Hospitality Industry: Business Rates

(asked on 4th December 2025) - View Source

Question to the HM Treasury:

To ask the Chancellor of the Exchequer, what assessment she has made of the reasons for the difference in the projected changes in liabilities for (a) pubs and (b) distribution warehouses over the three-year revaluation period after transition.


Answered by
Dan Tomlinson Portrait
Dan Tomlinson
Exchequer Secretary (HM Treasury)
This question was answered on 11th December 2025

The amount of business rates paid on each property is based on the rateable value of the property, assessed by the Valuation Office Agency (VOA), and the multiplier values, which are set by the Government. Rateable values are re-assessed every three years. Revaluations ensure that the rateable values of properties (i.e. the tax base) remain in line with market changes, and that the tax rates adjust to reflect changes in the tax base.

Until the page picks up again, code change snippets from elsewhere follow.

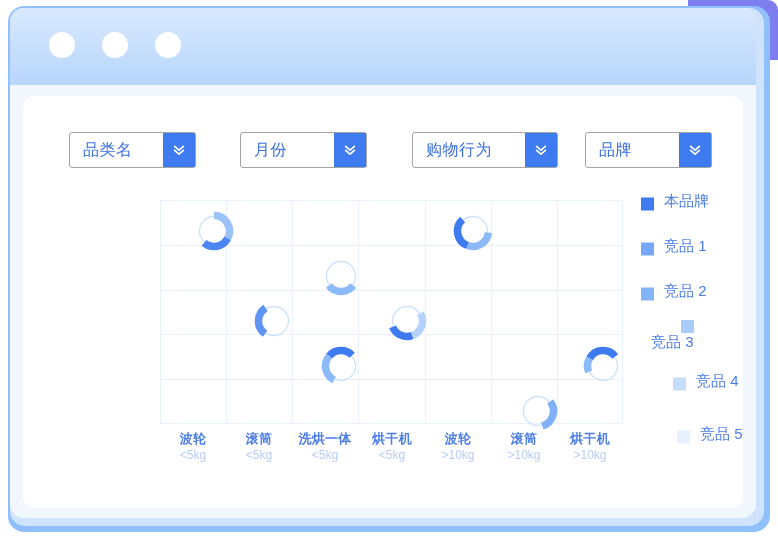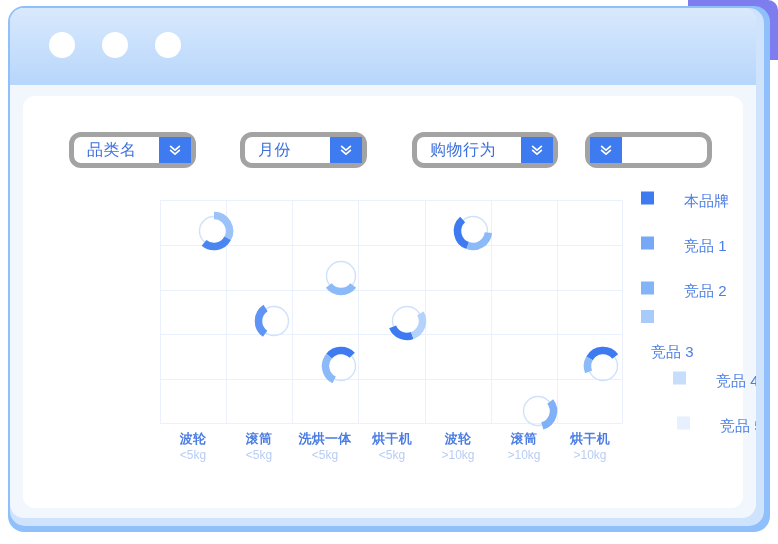--- a/index.html
+++ b/index.html
@@ -86,8 +86,8 @@
     position: absolute;
     top: 0;
     height: 36px;
-    border: 5px solid #a3a3a3;
-    border-radius: 12px;
+    border: 1px solid #a3a3a3;
+    border-radius: 3px;
     box-sizing: border-box;
     background: #ffffff;
     display: flex;

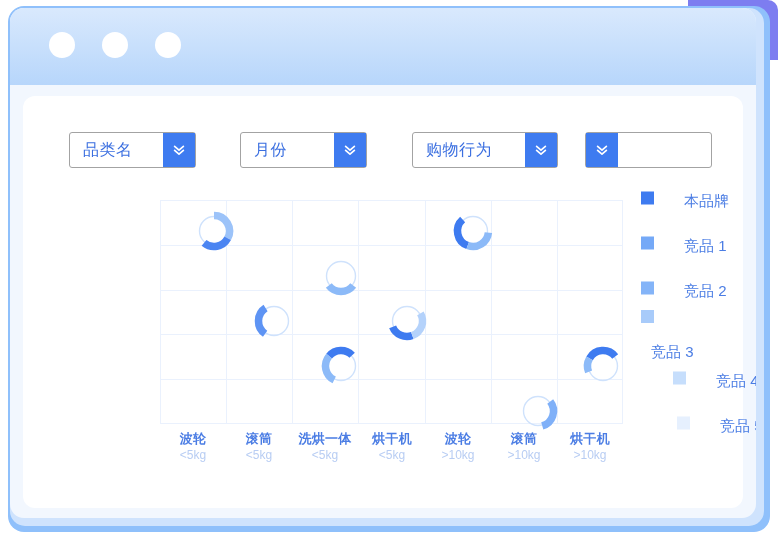--- a/index.html
+++ b/index.html
@@ -271,6 +271,7 @@
             </div>
 
             <div class="filter f3">
+              <span class="filter-label">品牌</span>
               <span class="filter-arrow">
                 <svg width="16" height="16" viewBox="0 0 16 16">
                   <path d="M3.6 4.4 L8 8.2 L12.4 4.4" fill="none" stroke="#ffffff" stroke-width="1.7" stroke-linecap="round" stroke-linejoin="round"></path>

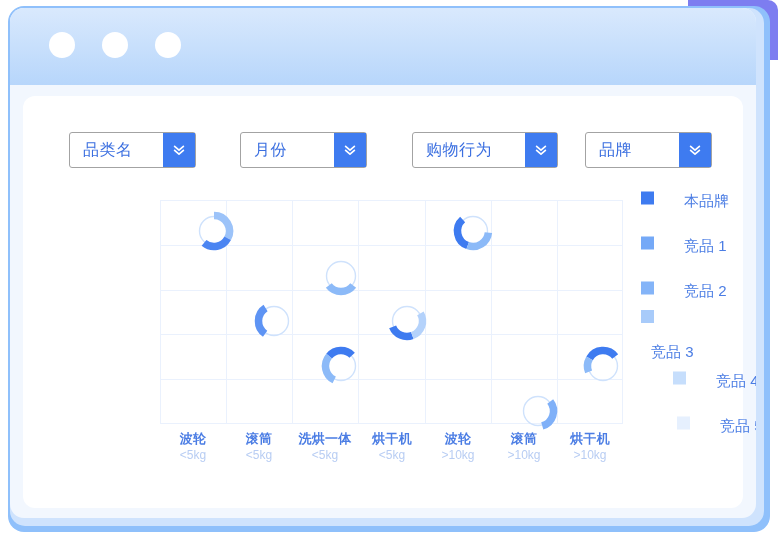--- a/index.html
+++ b/index.html
@@ -204,10 +204,9 @@
     position: absolute;
     left: 0;
     display: flex;
-    align-items: flex-start;
+    align-items: flex-end;
     transform: translateY(-50%);
     white-space: nowrap;
-    gap: 20px;
   }
   .legend-swatch {
     width: 13px; height: 13px;

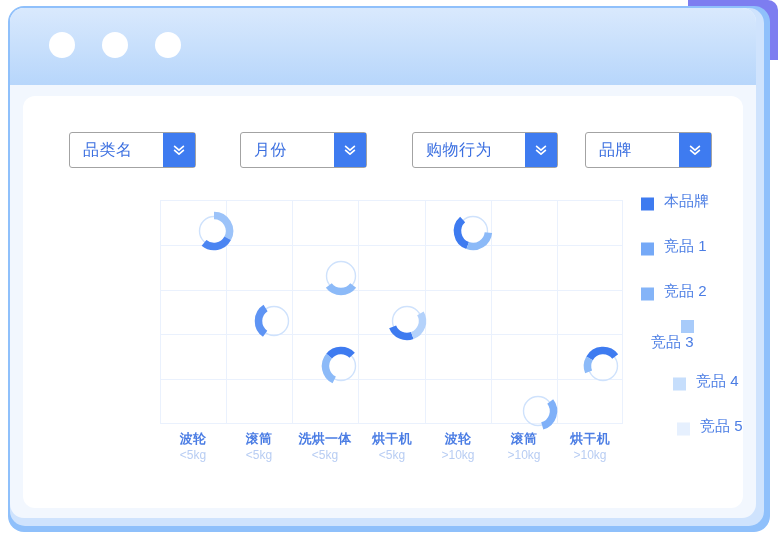--- a/index.html
+++ b/index.html
@@ -401,7 +401,7 @@
                 <span class="legend-swatch" style="background: rgb(198, 222, 252);"></span>
                 <span class="legend-text">竞品 4</span>
               </div>
-              <div class="legend-item" style="top: 234px; padding-left: 36px;">
+              <div class="legend-item" style="top: 242px; padding-left: 36px;">
                 <span class="legend-swatch" style="background: rgb(230, 240, 254);"></span>
                 <span class="legend-text">竞品 5</span>
               </div>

At the Budget, the VOA announced updated property values from the 2026 revaluation. This revaluation is the first since Covid, which has led to significant increases in rateable values for some properties. To support with bill increases, at the Budget, the Government introduced a support package worth £4.3 billion over the next three years to protect ratepayers seeing their bills increase because of the revaluation. As a result, over half of ratepayers will see no bill increases, including 23% seeing their bills go down. This means most properties seeing increases will see them capped at 15% or less next year, or £800 for the smallest.

Without this support, pubs would have faced a 45% increase in the total bills they pay next year. Because of the support we’ve put in, this falls to just 4%.

More broadly, the Government is delivering a long overdue reform to rebalance the business rates system and support the high street, as promised in our manifesto. The Government is doing this by introducing permanently lower tax rates for eligible retail, hospitality and leisure (RHL) properties. These new tax rates are worth nearly £900 million per year, and will benefit over 750,000 properties.

The RHL multipliers are being funded through a higher rate for high-value properties (those with a RV of £500,000 and above). These high-value properties cover the majority of distribution warehouses, including those used by the online giants. Distribution warehouses will pay around £100 million more in business rates in 2026/27, with this going directly to lower bills for in-person retail, including pubs.